TASK PROMPT: Check each line of the data for "Totals", then give the number of lines that have it, without any other words.

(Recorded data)
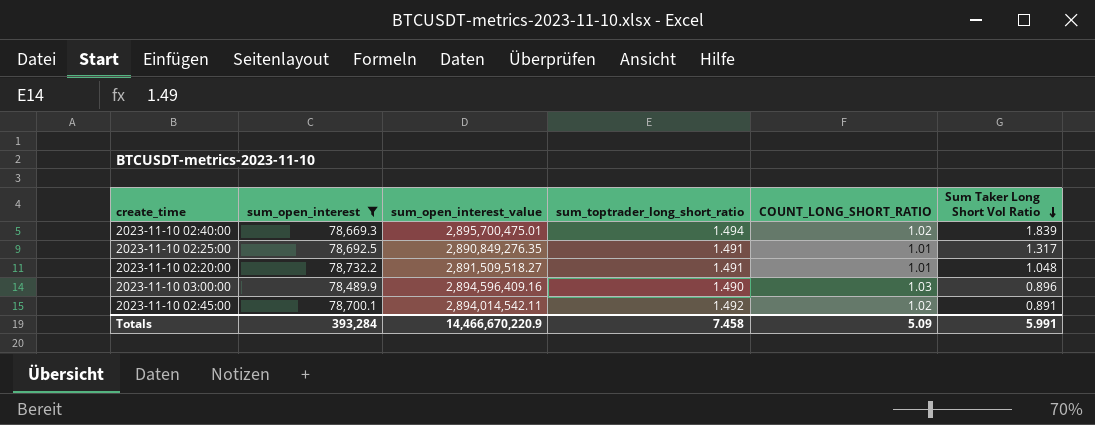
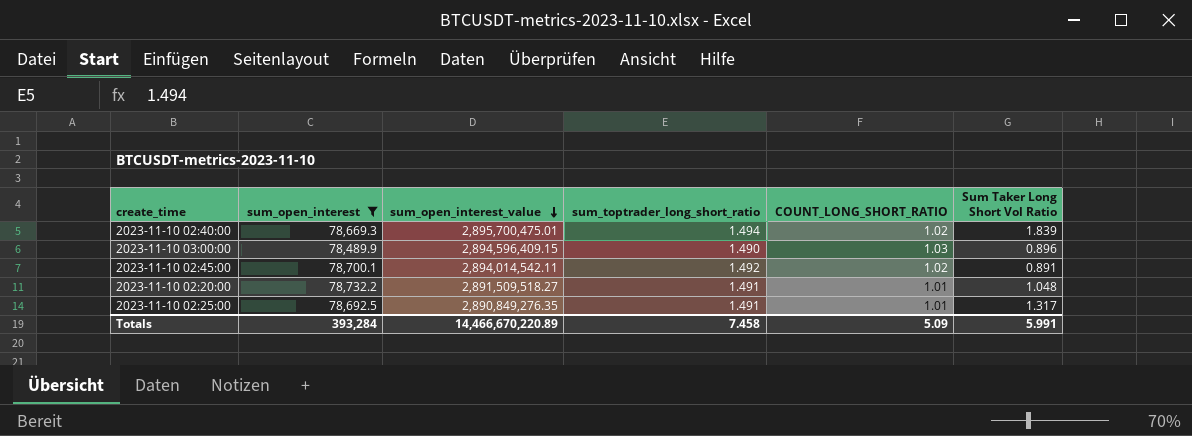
row order: Sum Taker Long Short Vol Ratio descending -> sum_open_interest_value descending
2023-11-10 03:00:00 | sum_open_interest_value: 2,894,596,409.16 -> 2,894,596,409.15
Totals | sum_open_interest_value: 14,466,670,220.9 -> 14,466,670,220.89

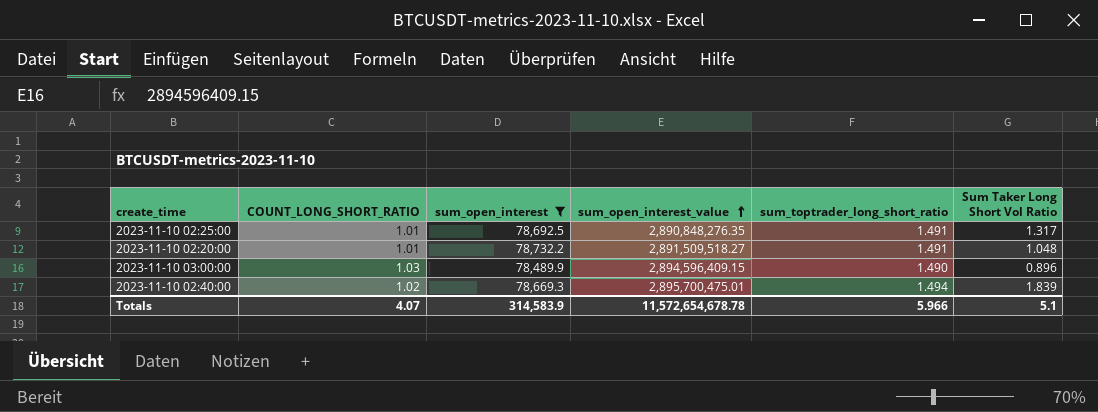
row order: sum_open_interest_value descending -> sum_open_interest_value ascending
column COUNT_LONG_SHORT_RATIO | position: 5 -> 2
row 2023-11-10 02:45:00: 78,700.1 | 2,894,014,542.11 | 1.492 | 1.02 | 0.891 -> none
2023-11-10 02:25:00 | sum_open_interest_value: 2,890,849,276.35 -> 2,890,848,276.35
Totals | COUNT_LONG_SHORT_RATIO: 5.09 -> 4.07
Totals | sum_open_interest: 393,284 -> 314,583.9
Totals | sum_open_interest_value: 14,466,670,220.89 -> 11,572,654,678.78
Totals | sum_toptrader_long_short_ratio: 7.458 -> 5.966
Totals | Sum Taker Long Short Vol Ratio: 5.991 -> 5.1

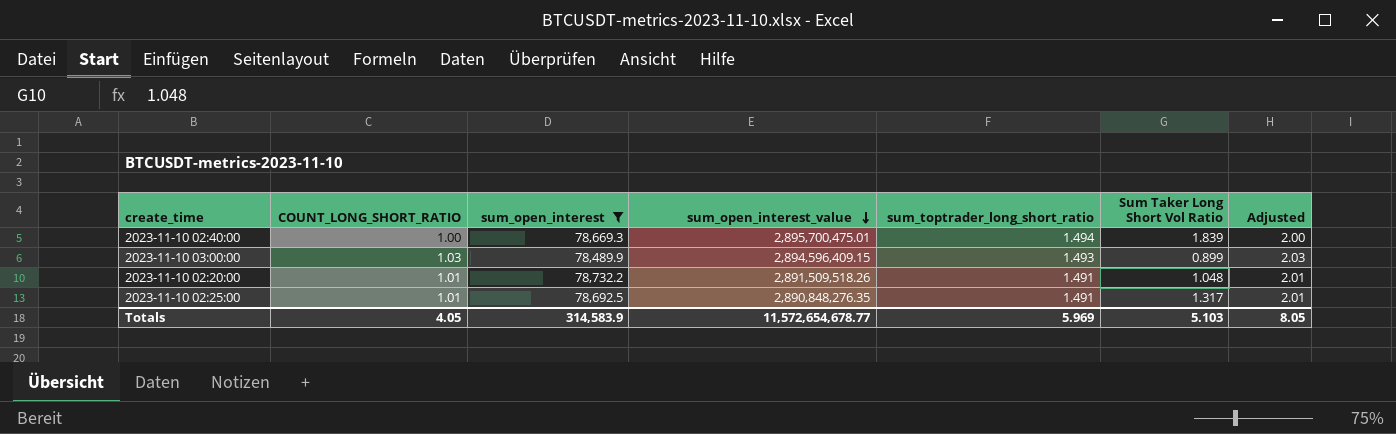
row order: sum_open_interest_value ascending -> sum_open_interest_value descending
column Adjusted | formula: none -> [COUNT_LONG_SHORT_RATIO] + 1
2023-11-10 02:40:00 | COUNT_LONG_SHORT_RATIO: 1.02 -> 1.00
2023-11-10 03:00:00 | sum_toptrader_long_short_ratio: 1.490 -> 1.493
2023-11-10 03:00:00 | Sum Taker Long Short Vol Ratio: 0.896 -> 0.899
2023-11-10 02:20:00 | sum_open_interest_value: 2,891,509,518.27 -> 2,891,509,518.26
Totals | COUNT_LONG_SHORT_RATIO: 4.07 -> 4.05
Totals | sum_open_interest_value: 11,572,654,678.78 -> 11,572,654,678.77
Totals | sum_toptrader_long_short_ratio: 5.966 -> 5.969
Totals | Sum Taker Long Short Vol Ratio: 5.1 -> 5.103

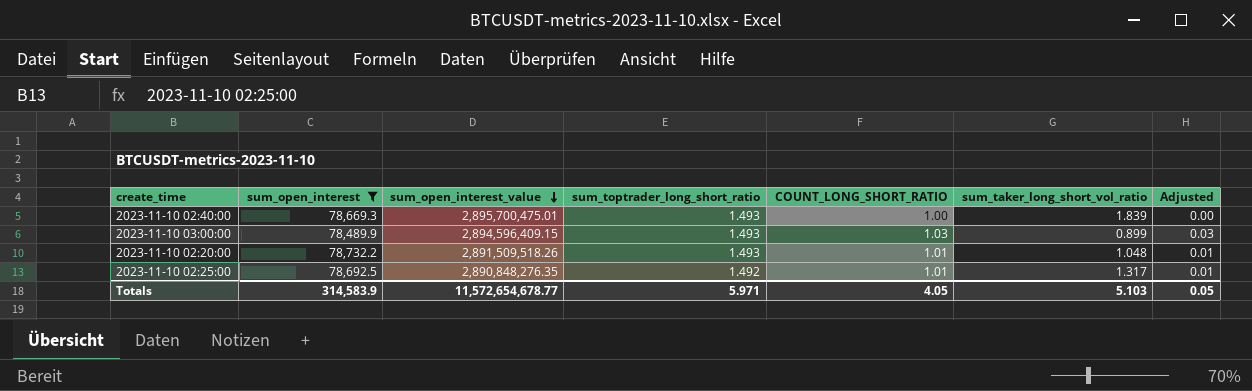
column COUNT_LONG_SHORT_RATIO | position: 2 -> 5
column name: Sum Taker Long Short Vol Ratio -> sum_taker_long_short_vol_ratio
column Adjusted | formula: [COUNT_LONG_SHORT_RATIO] + 1 -> [COUNT_LONG_SHORT_RATIO] - 1
2023-11-10 02:40:00 | sum_toptrader_long_short_ratio: 1.494 -> 1.493
2023-11-10 02:20:00 | sum_toptrader_long_short_ratio: 1.491 -> 1.493
2023-11-10 02:25:00 | sum_toptrader_long_short_ratio: 1.491 -> 1.492
Totals | sum_toptrader_long_short_ratio: 5.969 -> 5.971
Totals | Adjusted: 8.05 -> 0.05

YOUR SOLUTION: 12